▶
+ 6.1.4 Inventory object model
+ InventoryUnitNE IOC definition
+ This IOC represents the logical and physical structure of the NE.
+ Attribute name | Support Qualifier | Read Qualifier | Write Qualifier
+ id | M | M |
◀
▶
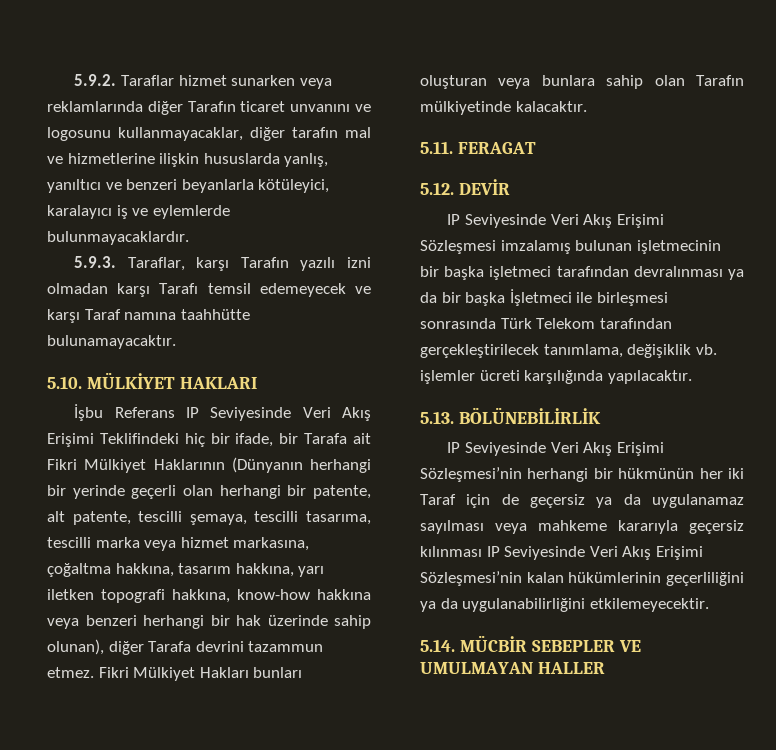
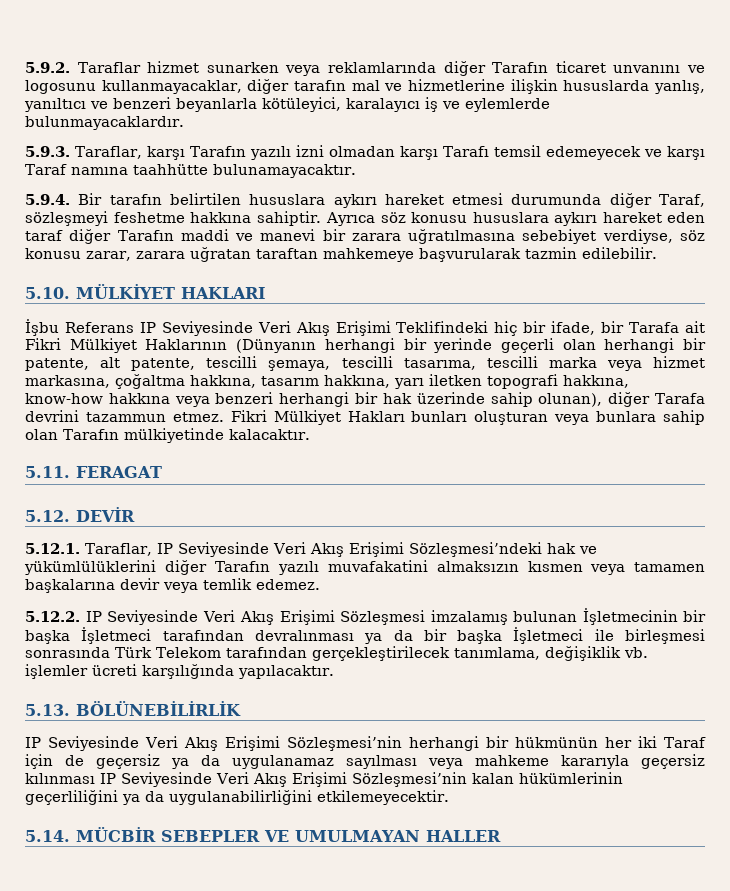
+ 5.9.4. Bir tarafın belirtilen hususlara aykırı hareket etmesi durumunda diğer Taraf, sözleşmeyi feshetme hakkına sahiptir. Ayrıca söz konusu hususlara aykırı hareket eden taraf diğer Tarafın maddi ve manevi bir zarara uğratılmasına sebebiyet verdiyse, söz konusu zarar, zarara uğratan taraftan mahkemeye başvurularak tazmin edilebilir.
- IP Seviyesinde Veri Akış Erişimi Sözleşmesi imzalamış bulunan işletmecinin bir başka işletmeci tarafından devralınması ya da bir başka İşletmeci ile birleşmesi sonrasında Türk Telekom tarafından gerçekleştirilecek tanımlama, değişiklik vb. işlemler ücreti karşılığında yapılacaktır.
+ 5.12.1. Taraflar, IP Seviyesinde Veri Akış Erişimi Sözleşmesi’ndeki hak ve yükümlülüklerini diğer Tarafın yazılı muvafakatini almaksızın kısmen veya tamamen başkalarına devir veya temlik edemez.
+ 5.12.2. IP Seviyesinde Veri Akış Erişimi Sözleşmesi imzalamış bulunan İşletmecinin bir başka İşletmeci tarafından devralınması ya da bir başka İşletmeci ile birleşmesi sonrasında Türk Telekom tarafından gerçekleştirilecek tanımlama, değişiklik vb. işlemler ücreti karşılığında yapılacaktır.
◀
▶
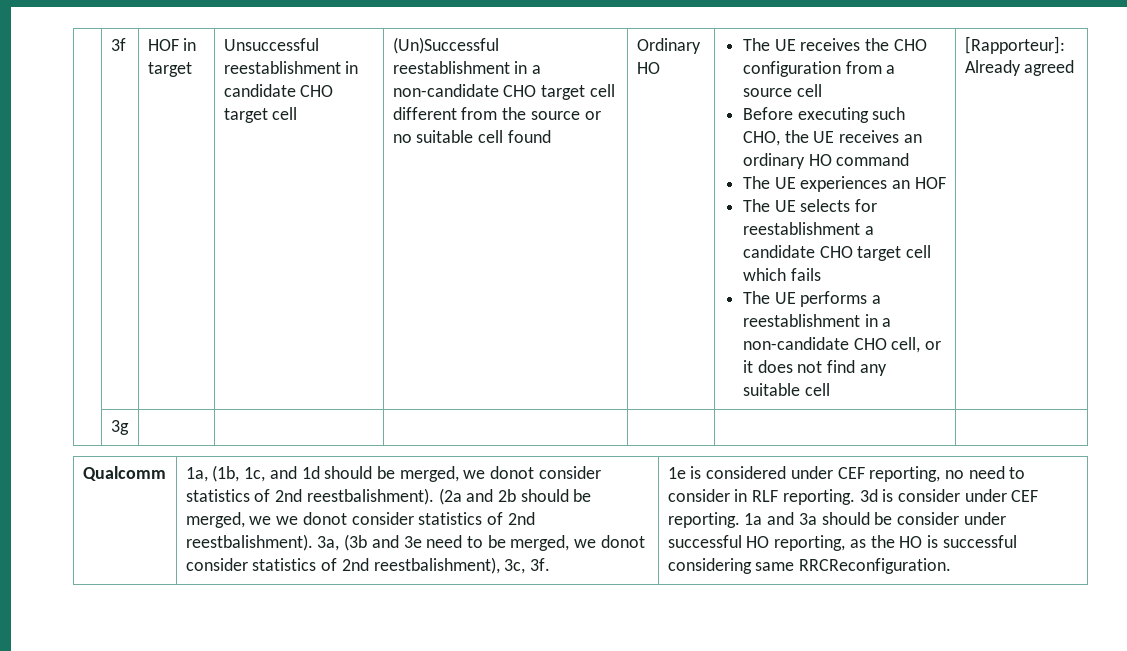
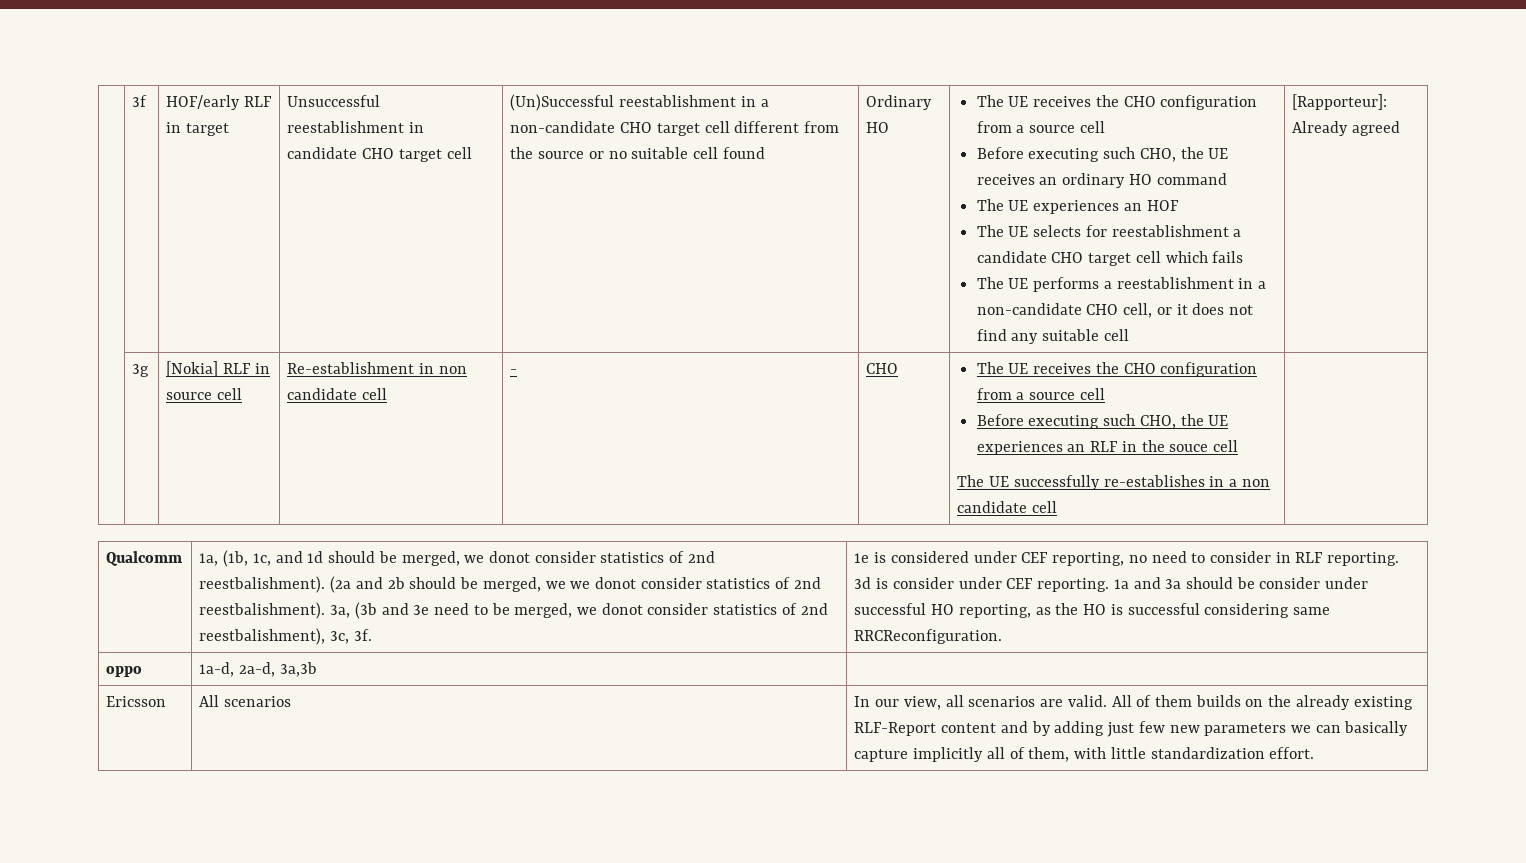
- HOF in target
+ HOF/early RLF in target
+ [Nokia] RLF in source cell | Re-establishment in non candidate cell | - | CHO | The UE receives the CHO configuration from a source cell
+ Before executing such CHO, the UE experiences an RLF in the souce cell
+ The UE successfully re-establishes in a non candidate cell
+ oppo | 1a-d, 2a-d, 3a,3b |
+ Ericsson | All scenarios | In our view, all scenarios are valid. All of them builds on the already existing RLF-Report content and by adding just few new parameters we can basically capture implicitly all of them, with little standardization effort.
◀
▶ Work order: Return each line of the entries that holds the string "ücreti".

▶ Response to the task:
- IP Seviyesinde Veri Akış Erişimi Sözleşmesi imzalamış bulunan işletmecinin bir başka işletmeci tarafından devralınması ya da bir başka İşletmeci ile birleşmesi sonrasında Türk Telekom tarafından gerçekleştirilecek tanımlama, değişiklik vb. işlemler ücreti karşılığında yapılacaktır.
+ 5.12.2. IP Seviyesinde Veri Akış Erişimi Sözleşmesi imzalamış bulunan İşletmecinin bir başka İşletmeci tarafından devralınması ya da bir başka İşletmeci ile birleşmesi sonrasında Türk Telekom tarafından gerçekleştirilecek tanımlama, değişiklik vb. işlemler ücreti karşılığında yapılacaktır.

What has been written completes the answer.